There are some very strange definitions of 'social mobility'. Currently, a higher social band is defined as the 'white collar executive'. My background of being raised in a traditional working class household, and started work underground. Social mobility was getting an apprenticeship and upskilling to colliery electrician, or shotfirer. That upward mobility was blocked with the demise of the mining industry, so I got a grant, and went to University. After getting a degree and becoming an systems accountant and a financial controller in the city of London, I moved on to contracting work throughout Europe. Strangely, I was considered a relative office boy in social structure in Germany, where the engineer was top dog. In France, the ultimate position in the social hierarchy was a public servant. I question whether it is a laudable goal to define social mobility as a caricature of the career path of the output of the English public school, and part of the problem is the very nature of the English class system. If we are talking about salary then we should challenge the concept that blue collar skills are inferior, if we are talking about social status, then perhaps we should start by demolishing that dysfunctional structure. It is not social engineering that's required, it's a complete reshaping of the structure of society. In business meetings I find in England it's the suit that talks, in Germany it's the command of the subject being discussed, in France it helps to talk with a Parisian accent, and having learnt Welsh on my return, avenues are opened particularly in the public sector.
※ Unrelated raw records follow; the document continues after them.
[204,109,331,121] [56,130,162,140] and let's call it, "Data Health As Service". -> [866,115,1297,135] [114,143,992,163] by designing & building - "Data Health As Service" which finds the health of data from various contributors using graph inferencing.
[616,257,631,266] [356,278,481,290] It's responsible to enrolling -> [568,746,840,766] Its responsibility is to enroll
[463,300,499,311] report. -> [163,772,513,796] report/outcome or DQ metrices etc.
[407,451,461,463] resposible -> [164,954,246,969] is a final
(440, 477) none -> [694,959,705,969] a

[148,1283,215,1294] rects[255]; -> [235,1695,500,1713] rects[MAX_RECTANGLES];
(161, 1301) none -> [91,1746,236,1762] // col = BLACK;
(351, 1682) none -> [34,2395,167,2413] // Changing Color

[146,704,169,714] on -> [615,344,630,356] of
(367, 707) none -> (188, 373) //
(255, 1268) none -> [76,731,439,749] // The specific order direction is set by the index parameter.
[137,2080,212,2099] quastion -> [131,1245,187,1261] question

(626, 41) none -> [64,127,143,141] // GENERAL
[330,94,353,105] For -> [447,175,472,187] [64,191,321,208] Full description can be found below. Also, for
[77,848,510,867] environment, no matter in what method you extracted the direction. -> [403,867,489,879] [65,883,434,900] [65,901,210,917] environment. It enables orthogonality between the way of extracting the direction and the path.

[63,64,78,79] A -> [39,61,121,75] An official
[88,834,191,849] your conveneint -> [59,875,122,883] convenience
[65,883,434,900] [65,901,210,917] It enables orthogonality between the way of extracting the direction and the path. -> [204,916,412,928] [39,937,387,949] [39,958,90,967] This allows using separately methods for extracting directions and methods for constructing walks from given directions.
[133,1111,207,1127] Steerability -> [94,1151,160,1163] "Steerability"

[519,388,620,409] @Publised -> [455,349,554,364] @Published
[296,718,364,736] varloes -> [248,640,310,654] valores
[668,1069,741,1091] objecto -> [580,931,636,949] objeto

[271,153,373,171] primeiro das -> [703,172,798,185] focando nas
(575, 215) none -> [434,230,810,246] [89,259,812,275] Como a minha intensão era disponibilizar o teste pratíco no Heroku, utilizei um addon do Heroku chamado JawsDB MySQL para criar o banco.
I suspect that it is not access to Oxbridge that will improve the lot of disadvantaged in Wales, but re-defining the skills route within Wales. We need to nurture a native high tech industrial sector and stop exporting are most able people to England and beyond. The answer is not what Clegg says, Peter, it's what AMs do in the Bae. Leighton hasn't a clue. Success in Uni is not what grades you enter with but the ability to analyse, understand, think, and apply. Education is good in Wales up to age 10, after which the system limits innate intelligence. That also needs to change. It not spend per student that's important but effective application of resources, and opening up and developing a native career structure.